----- STUDY MATERIAL -----

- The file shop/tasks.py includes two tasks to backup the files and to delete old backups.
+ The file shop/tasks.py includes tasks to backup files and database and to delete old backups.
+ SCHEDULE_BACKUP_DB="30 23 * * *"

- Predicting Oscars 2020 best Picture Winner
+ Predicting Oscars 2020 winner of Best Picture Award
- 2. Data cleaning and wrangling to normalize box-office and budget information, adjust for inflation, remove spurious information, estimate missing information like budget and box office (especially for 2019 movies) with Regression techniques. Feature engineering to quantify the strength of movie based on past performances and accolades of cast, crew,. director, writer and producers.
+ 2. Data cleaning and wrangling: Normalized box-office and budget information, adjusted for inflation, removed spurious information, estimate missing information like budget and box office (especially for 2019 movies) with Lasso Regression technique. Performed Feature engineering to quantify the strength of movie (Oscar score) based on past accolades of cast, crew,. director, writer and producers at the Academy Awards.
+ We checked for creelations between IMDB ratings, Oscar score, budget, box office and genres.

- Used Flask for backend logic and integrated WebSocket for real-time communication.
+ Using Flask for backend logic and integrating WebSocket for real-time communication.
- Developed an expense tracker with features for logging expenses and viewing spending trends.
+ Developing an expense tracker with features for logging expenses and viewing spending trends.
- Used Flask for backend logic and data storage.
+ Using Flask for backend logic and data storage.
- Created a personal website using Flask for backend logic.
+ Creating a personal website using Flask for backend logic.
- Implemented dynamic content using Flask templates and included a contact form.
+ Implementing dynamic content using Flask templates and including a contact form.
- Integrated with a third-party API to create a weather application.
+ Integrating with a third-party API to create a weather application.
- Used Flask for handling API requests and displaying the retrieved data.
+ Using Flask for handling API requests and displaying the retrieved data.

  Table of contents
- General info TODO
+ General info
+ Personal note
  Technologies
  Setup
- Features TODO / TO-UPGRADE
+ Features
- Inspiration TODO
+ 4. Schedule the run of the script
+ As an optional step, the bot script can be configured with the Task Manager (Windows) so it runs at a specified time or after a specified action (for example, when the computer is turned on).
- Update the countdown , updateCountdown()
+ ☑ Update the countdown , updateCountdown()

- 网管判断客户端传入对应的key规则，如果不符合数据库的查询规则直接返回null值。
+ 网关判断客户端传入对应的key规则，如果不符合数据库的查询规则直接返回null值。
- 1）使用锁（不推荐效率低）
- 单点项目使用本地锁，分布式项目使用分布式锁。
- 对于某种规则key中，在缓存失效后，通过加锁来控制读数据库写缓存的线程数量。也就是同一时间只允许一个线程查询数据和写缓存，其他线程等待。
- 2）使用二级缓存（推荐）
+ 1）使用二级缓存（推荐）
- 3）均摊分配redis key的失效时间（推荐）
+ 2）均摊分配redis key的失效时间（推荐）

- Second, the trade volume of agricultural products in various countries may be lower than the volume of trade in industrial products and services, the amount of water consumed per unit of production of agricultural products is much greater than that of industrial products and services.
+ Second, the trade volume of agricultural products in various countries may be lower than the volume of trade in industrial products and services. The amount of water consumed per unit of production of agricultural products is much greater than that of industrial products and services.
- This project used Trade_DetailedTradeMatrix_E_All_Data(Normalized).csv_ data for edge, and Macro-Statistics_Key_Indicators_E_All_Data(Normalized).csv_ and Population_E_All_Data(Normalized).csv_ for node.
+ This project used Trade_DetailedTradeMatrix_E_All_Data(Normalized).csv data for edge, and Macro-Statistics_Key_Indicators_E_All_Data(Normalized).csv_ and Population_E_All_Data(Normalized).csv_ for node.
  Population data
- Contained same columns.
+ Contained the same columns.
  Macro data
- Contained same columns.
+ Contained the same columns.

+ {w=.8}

-----

_WHAT IS BEING ASKED_: How many lines in the entries include the string "key的失效时间"? Answer with the number alone.

_FINAL ANSWER_: 2